Tunisie: Les mesures du président Saïed risquent d’entraîner le «démantèlement» de l’Etat (Ennahdha)

Le parti d’inspiration islamiste Ennahdha, principale force parlementaire en Tunisie, a affirmé ce mardi, que les mesures d’exception imposées par le président Kais Saïed risquaient d’entraîner «le démantèlement» de l’Etat.

Saïed avait annoncé lundi qu’il allait nommer un nouveau chef du gouvernement dans le cadre de «dispositions transitoires» mais qu’il garderait en place les mesures d’exception qu’il avait décrétées le 25 juillet pour s’arroger les pleins pouvoirs.

«Ces mesures d’exception se poursuivront et un chef du gouvernement sera nommé mais sur la base de provisions de transition répondant à la volonté du peuple», a déclaré M. Saied.

Réagissant à ces annonces, Ennahdha a affirmé dans un communiqué que «le maintien en vigueur des mesures d’exception indéfiniment concomitamment avec l’absence d’un gouvernement légitime et la suspension du Parlement élu menacent d’entraîner le démantèlement de l’Etat et aggraver la crise économique, financière et sociale aiguë» que connait le pays.

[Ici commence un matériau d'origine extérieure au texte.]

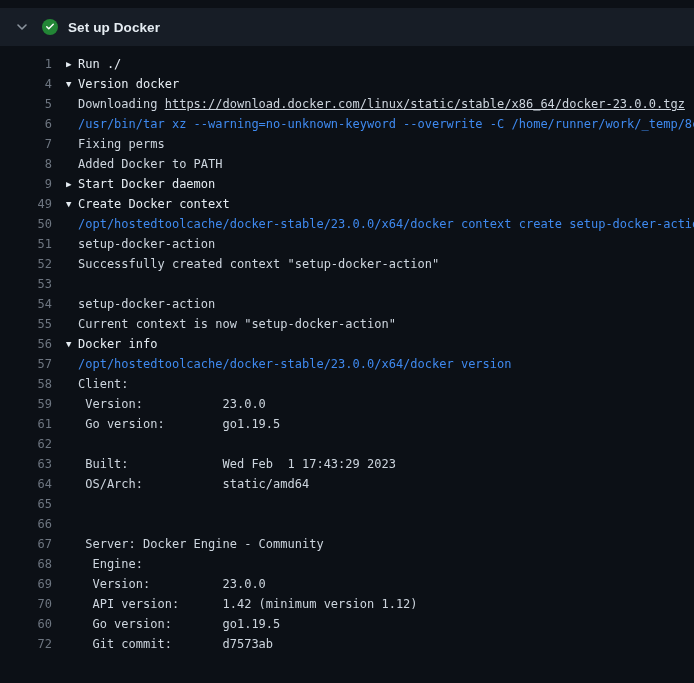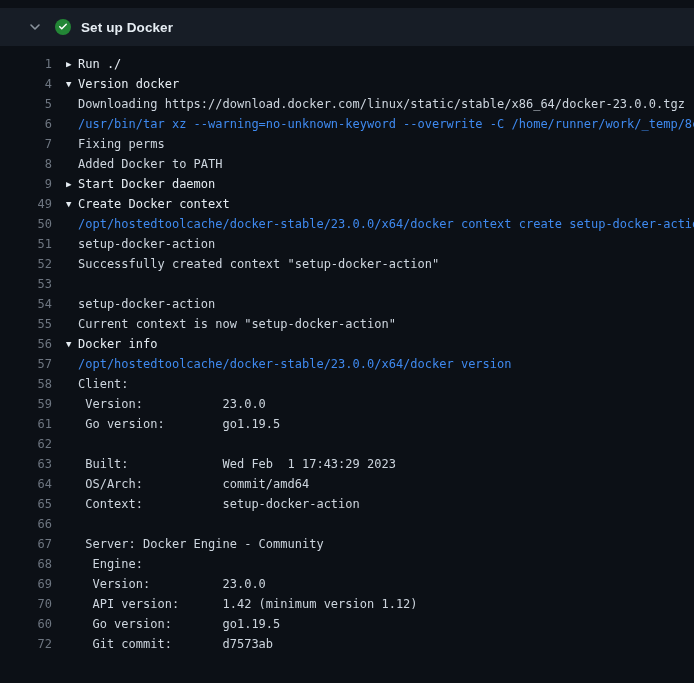--- a/index.html
+++ b/index.html
@@ -13,21 +13,21 @@
     width: 694px; height: 683px;
     background: var(--log-bg, #0c1016);
     overflow: hidden;
   }
   .step-header {
     height: 38px;
     margin-top: 8px;
     background: var(--header-bg, #161b22);
     display: flex;
     align-items: center;
-    padding: 0 29px;
+    padding: 0 16px;
     cursor: pointer;
   }
   .chev { display: inline-flex; width: 12px; height: 12px; margin-right: 14px; align-items: center; }
   .check { display: inline-flex; width: 16px; height: 16px; margin-right: 10px; align-items: center; }
   .title {
     color: var(--title, #e6edf3);
     font-size: 13.5px;
     font-weight: 600;
     letter-spacing: .1px;
   }
@@ -50,21 +50,21 @@
     flex: none;
     width: 26px;
     padding-left: 14px;
     font-size: 9px;
     line-height: 20px;
     color: var(--group-text, #e6edf3);
   }
   .txt { color: var(--text, #cdd5de); }
   .txt.group-title { color: var(--group-text, #e6edf3); text-align: center; }
   .txt.cmd { color: var(--command, #3f8af0); }
-  .log-link { cursor: pointer; }
+  .log-link { text-decoration: underline; cursor: pointer; }
 </style>
 </head>
 <body>
 
 <div class="window">
 
   <div class="step-header">
     <span class="chev">
       <svg width="12" height="12" viewBox="0 0 12 12">
         <path d="M2 4 L6 8 L10 4" fill="none" stroke="#8b949e" stroke-width="1.6" stroke-linecap="round" stroke-linejoin="round"></path>
@@ -179,26 +179,25 @@
     <span class="arrow"></span>
   </div>
       <div class="row">
     <span class="num">63</span>
     <span class="arrow"></span>
     <span class="txt"> Built:             Wed Feb  1 17:43:29 2023</span>
   </div>
       <div class="row">
     <span class="num">64</span>
     <span class="arrow"></span>
-    <span class="txt"> OS/Arch:           commit/amd64</span>
+    <span class="txt"> OS/Arch:           static/amd64</span>
   </div>
       <div class="row">
     <span class="num">65</span>
     <span class="arrow"></span>
-    <span class="txt"> Context:           setup-docker-action</span>
   </div>
       <div class="row">
     <span class="num">66</span>
     <span class="arrow"></span>
     <span class="txt"></span>
   </div>
       <div class="row">
     <span class="num">67</span>
     <span class="arrow"></span>
     <span class="txt"> Server: Docker Engine - Community</span>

Selon le parti Ennahdha, les «dispositions transitoires» voulues par le président traduisent «sa détermination à abroger la Constitution que les Tunisiens ont unanimement adoptée».

Ennahdha estime que sortir le pays «de la situation dangereuse» qu’il traverse «nécessite que toutes les forces politiques et sociales déploient des efforts pour arriver à des accords collégiaux susceptibles de mettre fin à la crise».

Dans son discours de lundi, M. Saied avait en outre annoncé qu’il allait faire adopter « une nouvelle loi électorale » sans en dévoiler les contours.

Le 25 juillet, M. Saied avait limogé le Premier ministre Hichem Mechichi, suspendu les activités du Parlement et s’est arrogé aussi le pouvoir judiciaire, pour un mois renouvelable avant de prolonger ces mesures le 24 août, «jusqu’à nouvel ordre».